Regular churchgoing is a core part of communal religious practice in the Catholic Church. We have already reviewed trends in Catholic attendance in Britain, based on data from long-running social surveys, which showed a decline in regular attendance. Our new survey of Catholic adults in Britain allows us to analyse contemporary patterns of churchgoing amongst Catholics in Britain.
The survey was administered online by Savanta ComRes in late October and November 2019 to a nationally representative (in terms of age, sex and region) sample of British Catholics (aged 18 and over). Catholics were identified by use of a standard screening question: ‘Do you regard yourself as belonging to any particular religion? If yes, which?’
We asked survey respondents about their attendance at Mass using the following question: ‘Apart from such special occasions as weddings, funerals and baptisms, how often do you generally attend Catholic Mass?’ This wording adheres to that used in long-running surveys, such as the British Social Attitudes.

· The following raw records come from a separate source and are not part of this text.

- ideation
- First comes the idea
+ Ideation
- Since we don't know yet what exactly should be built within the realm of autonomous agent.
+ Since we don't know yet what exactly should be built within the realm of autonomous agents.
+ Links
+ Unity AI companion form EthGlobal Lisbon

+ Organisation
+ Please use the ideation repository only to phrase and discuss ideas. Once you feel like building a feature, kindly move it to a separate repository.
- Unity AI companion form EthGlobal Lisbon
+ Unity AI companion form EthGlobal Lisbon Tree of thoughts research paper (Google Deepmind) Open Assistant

Figure 1 shows the overall percentage breakdown for Mass attendance (excluding the very small proportion that did not know). Around three-in-ten Catholics reported attending Mass on (at least) a weekly basis (31%). Within this group, 25% attended every week, with 3% apiece attending 3-4 times a week or on a daily basis. Another 10% attended fortnightly or every month. A quarter (25%) reported attending less often – every two to three months or just once or twice a year – while 6% said that, for them, it varied too much to say. The remainder, 28%, said they never attended Mass beyond going for special occasions. Amongst Catholics in Britain, then, the proportion who said they attended weekly is only slightly higher than the share that never attended.
As a follow-up, we asked Catholics where they most frequently attended Mass. The breakdown of responses is shown in Figure 2. Clearly, the large majority (74%) reported that they went to their local parish church, but 21% went most often to a church that was not their local place of worship.

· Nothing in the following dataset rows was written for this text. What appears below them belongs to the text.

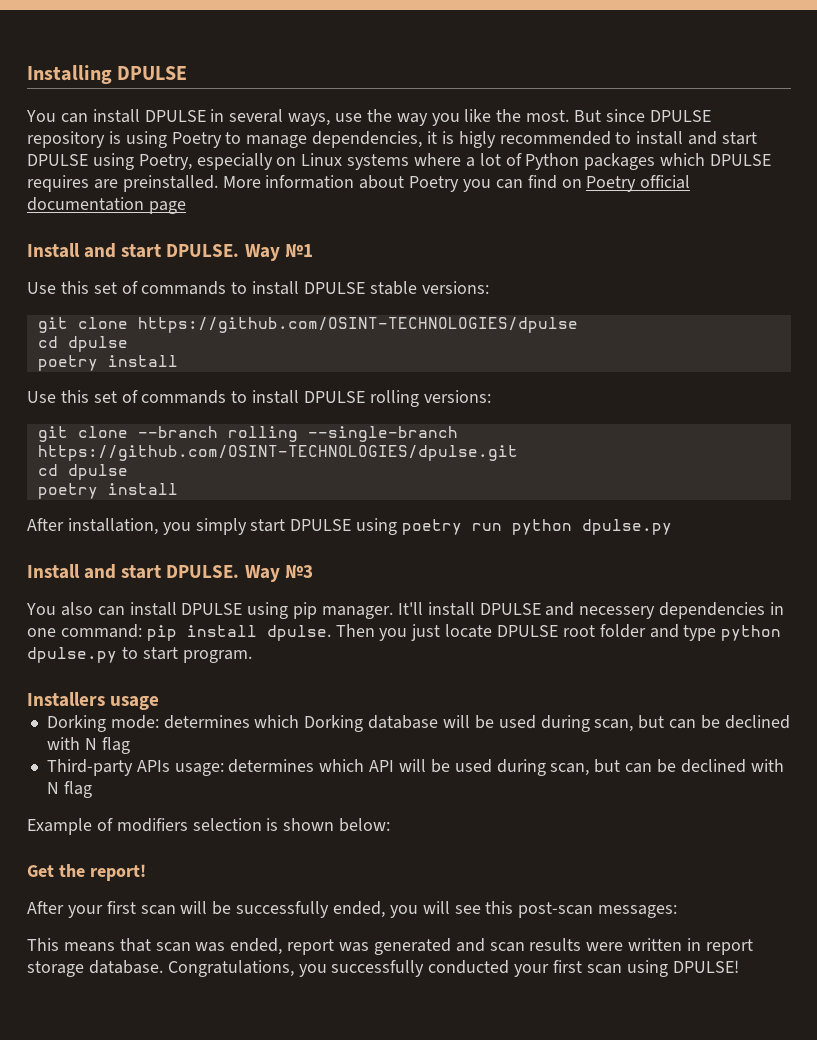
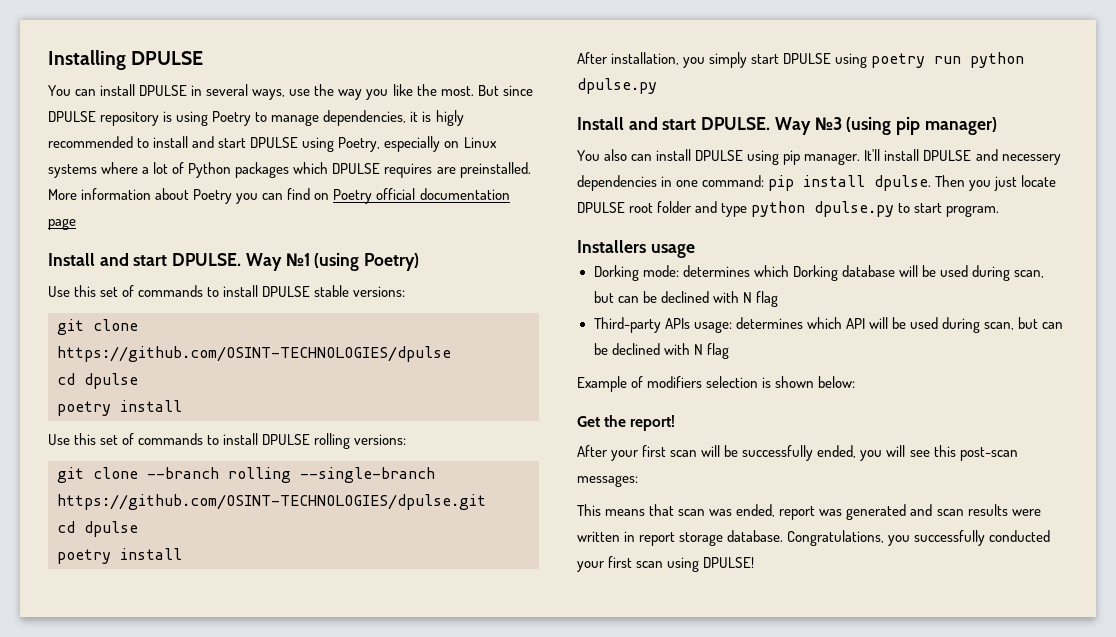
- Way №1
+ Way №1 (using Poetry)
- Way №3
+ Way №3 (using pip manager)

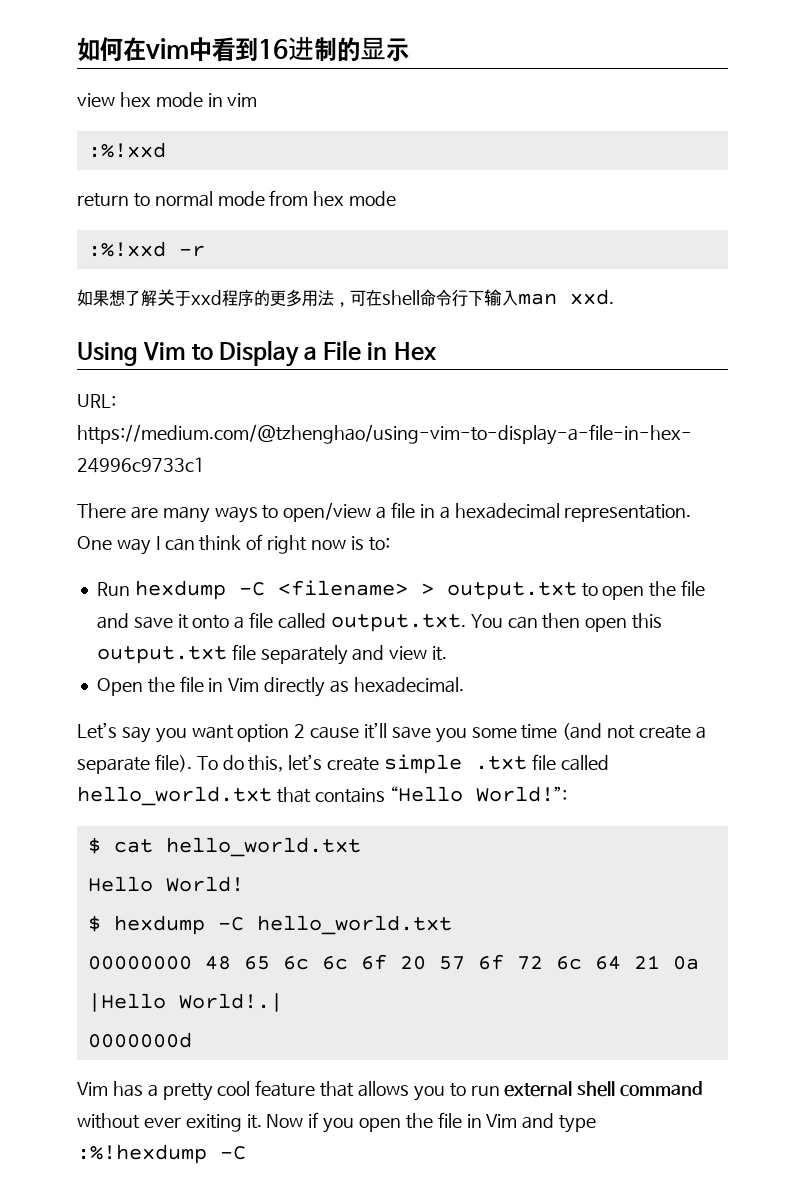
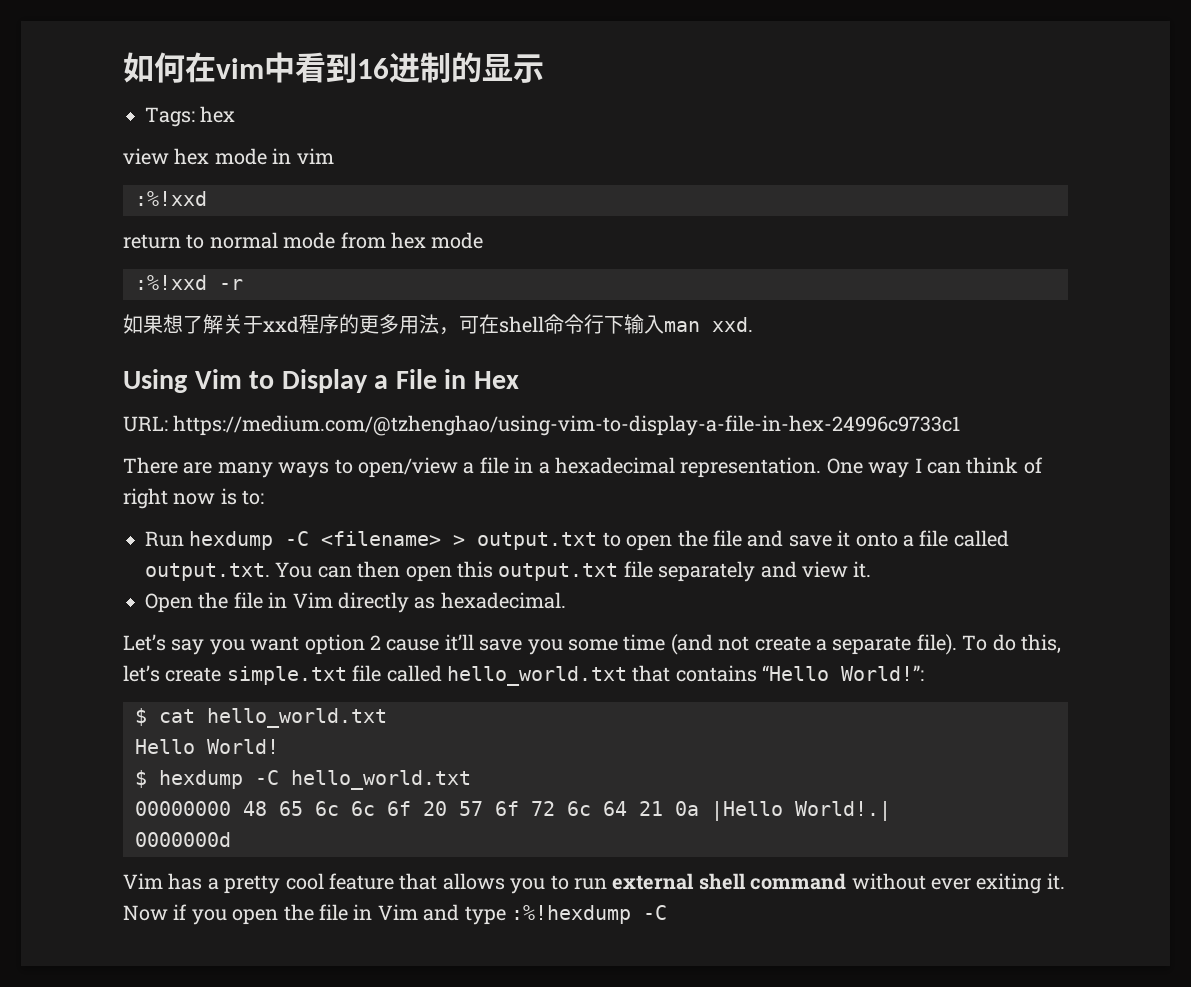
+ Tags: hex
- To do this, let’s create simple .txt file called hello_world.txt that contains “Hello World!”:
+ To do this, let’s create simple.txt file called hello_world.txt that contains “Hello World!”:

Previous analysis of attendance at religious services in the general British population has shown that not attending was higher amongst men and younger people, as well amongst Anglicans compared to Catholics, other Christians and those belonging to other faiths. It also differed based on educational attainment. In our survey, how did weekly attendance vary across different groups within the Catholic population?

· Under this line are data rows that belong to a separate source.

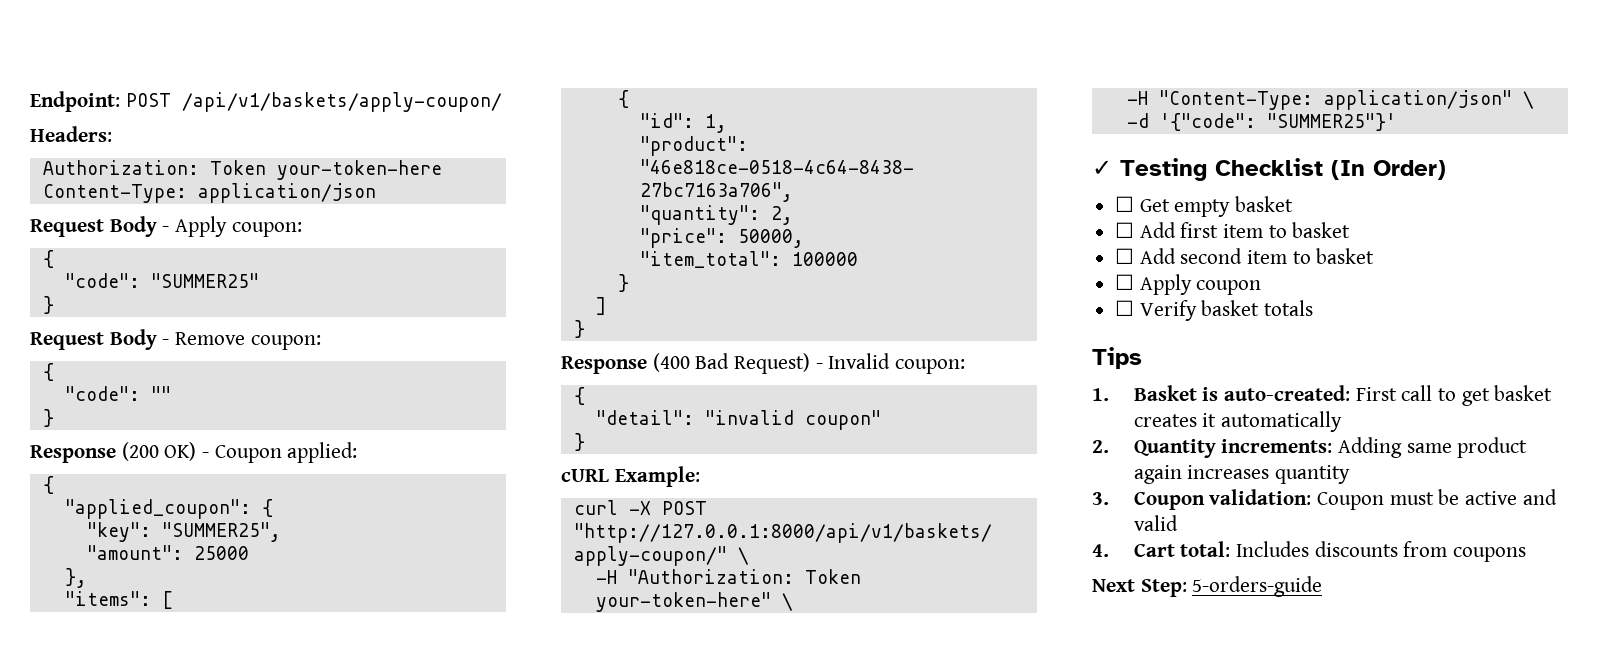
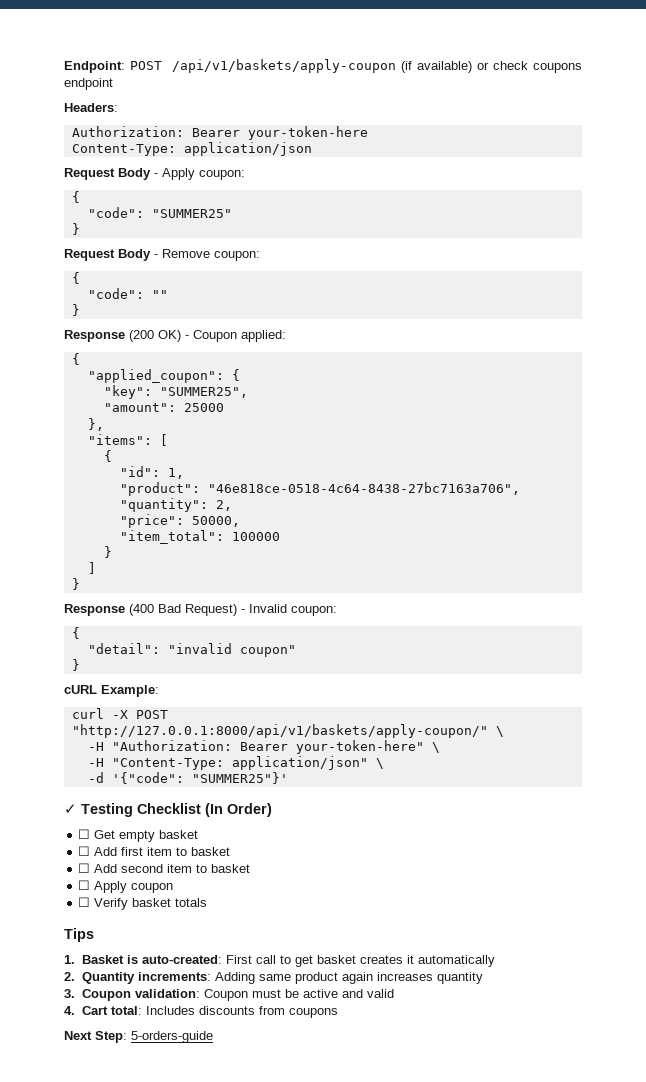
- Endpoint: POST /api/v1/baskets/apply-coupon/
+ Endpoint: POST /api/v1/baskets/apply-coupon (if available) or check coupons endpoint
- Authorization: Token your-token-here
+ Authorization: Bearer your-token-here
- -H "Authorization: Token your-token-here" \
+ -H "Authorization: Bearer your-token-here" \

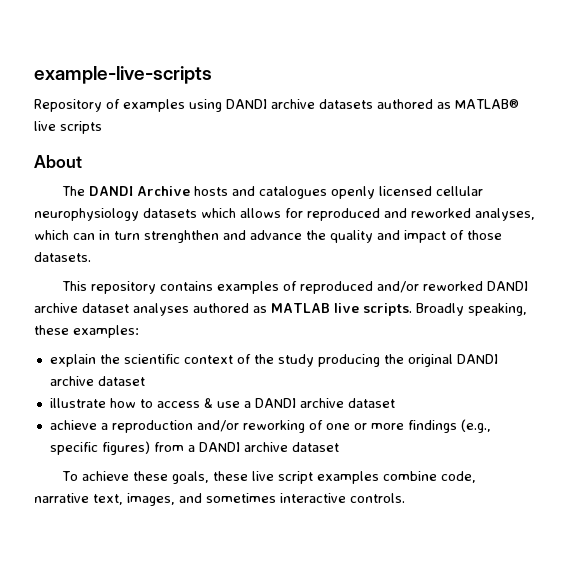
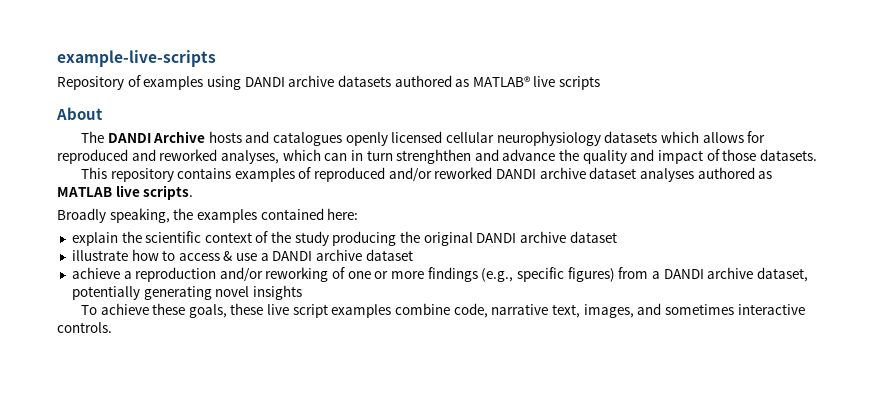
- This repository contains examples of reproduced and/or reworked DANDI archive dataset analyses authored as MATLAB live scripts. Broadly speaking, these examples:
+ This repository contains examples of reproduced and/or reworked DANDI archive dataset analyses authored as MATLAB live scripts.
+ Broadly speaking, the examples contained here:
- achieve a reproduction and/or reworking of one or more findings (e.g., specific figures) from a DANDI archive dataset
+ achieve a reproduction and/or reworking of one or more findings (e.g., specific figures) from a DANDI archive dataset, potentially generating novel insights

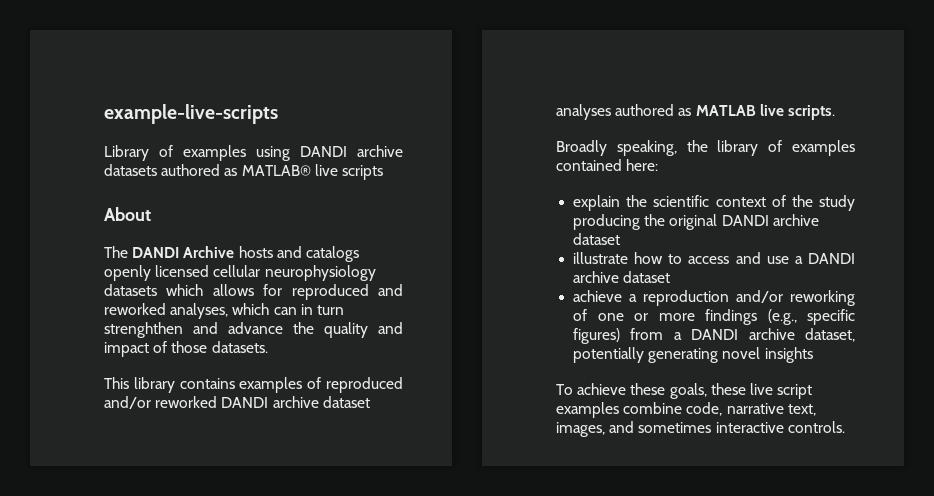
- Repository of examples using DANDI archive datasets authored as MATLAB® live scripts
+ Library of examples using DANDI archive datasets authored as MATLAB® live scripts
- The DANDI Archive hosts and catalogues openly licensed cellular neurophysiology datasets which allows for reproduced and reworked analyses, which can in turn strenghthen and advance the quality and impact of those datasets.
+ The DANDI Archive hosts and catalogs openly licensed cellular neurophysiology datasets which allows for reproduced and reworked analyses, which can in turn strenghthen and advance the quality and impact of those datasets.
- This repository contains examples of reproduced and/or reworked DANDI archive dataset analyses authored as MATLAB live scripts.
+ This library contains examples of reproduced and/or reworked DANDI archive dataset analyses authored as MATLAB live scripts.
- Broadly speaking, the examples contained here:
+ Broadly speaking, the library of examples contained here:
- illustrate how to access & use a DANDI archive dataset
+ illustrate how to access and use a DANDI archive dataset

We focus here on comparing the proportion of weekly Mass-goers within groups. Figure 3 shows the rates of (at least) weekly attendance within socio-demographic groups. There is no difference in rates of attending weekly amongst women and men (31%), Based on educational attainment (the highest qualification held), we can see that, compared to those with other qualifications, those with a degree and, in particular, advanced degrees were more likely to say they attended on a weekly basis. There was not much difference between Catholics (33%) living in Scotland or England and Wales (31%).
Do rates of weekly attendance differ based on generational group? To split the sample into generations, we used an updated version of a classification scheme developed by D’Antonio et al., who have studied the experiences and views of the Catholics in the US across recent decades. This produces a five-fold classification: Pre-Vatican: aged 79 and over (born up to 1940); Vatican II: aged 59-78 (1941-1960); Post-Vatican II: aged 40-58 (1961-1979); Millennial: aged 23-39 (1980-1996); Generation Z: aged 18 to 22 (born from 1997 onwards). As the Pre-Vatican group constituted a very small proportion of the sample, it is not included here.
Figure 3 shows that there was considerable variation in weekly attendance based on generational group, with higher weekly attendance amongst Catholics who are Millennials or in Generation Z (in both cases, over two-fifths reported going this often). In the two older generational groups, weekly attendance was much lower, at around a quarter of each group. Interestingly, this pattern is contrary to the association between regular religious attendance and age group seen in the general population.
Figure 4 shows weekly attendance amongst Catholics based on different aspects of their faith – how personally important the Church is, experience of Catholic schooling, and whether they were raised as Catholic from birth or converted at some stage. Amongst the group who said the Church was the most important part or among the most important parts of their life, 72% reported attending Mass weekly. This declined to 31% of those for whom the Church was quite important to them and stood at just 5% of those who said the Church was among the least important parts or not an important part of their life.
There was no difference in weekly attendance between those who were raised as Catholic from birth and those who converted (33%). Based on schooling, we can see that the proportion attending weekly was 23% amongst those who had no Catholic schooling, compared to 34% of those who only attended Catholic Schools (at primary and secondary levels) and 33% of those with mixed provision (having attended both Catholics and non-Catholic schools).